[Screenshot and code edit data]
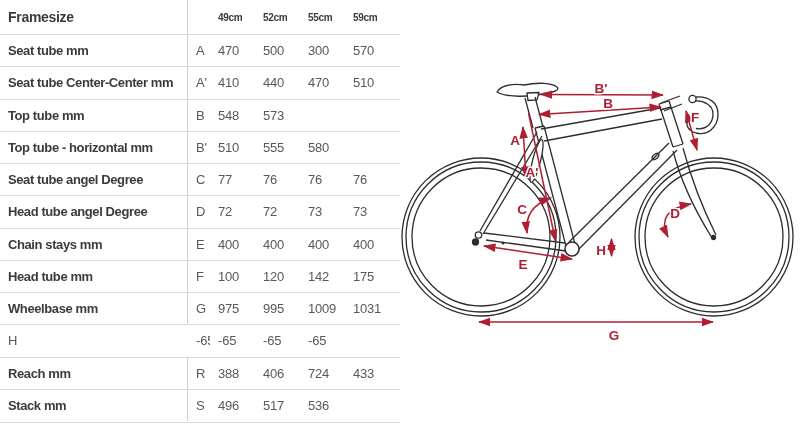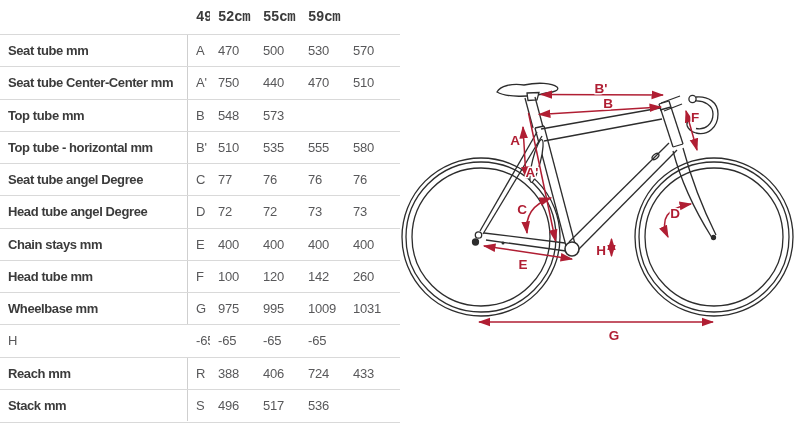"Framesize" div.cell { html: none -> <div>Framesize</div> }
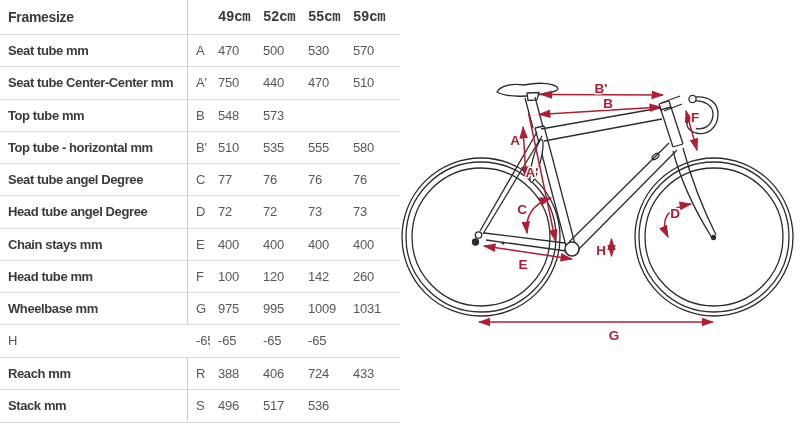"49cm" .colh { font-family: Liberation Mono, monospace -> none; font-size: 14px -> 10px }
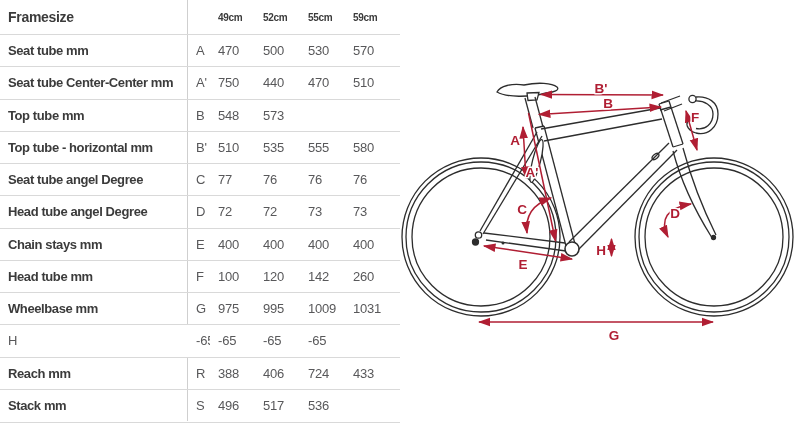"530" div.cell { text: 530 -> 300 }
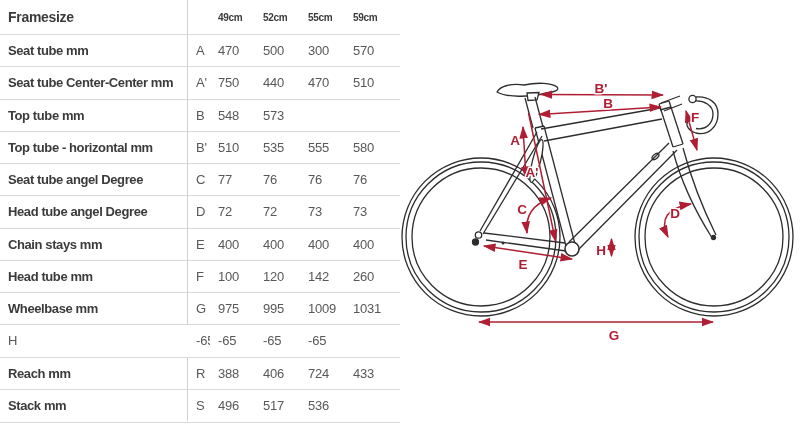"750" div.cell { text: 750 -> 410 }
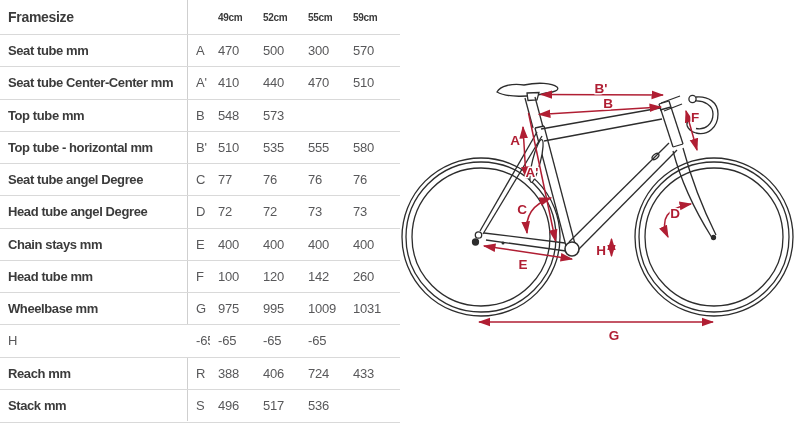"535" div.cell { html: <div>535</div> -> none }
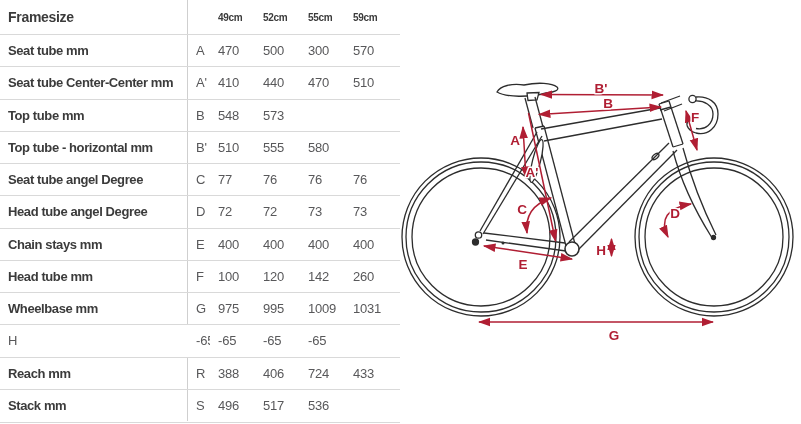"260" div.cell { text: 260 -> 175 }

**Exercise instructions**. Lines from the one holding "html: <div>535</div> ->" to the end of the data, both ends included, are to be given again exactly; no pictures belong in the copy.

**Response to the task**.
"535" div.cell { html: <div>535</div> -> none }
"260" div.cell { text: 260 -> 175 }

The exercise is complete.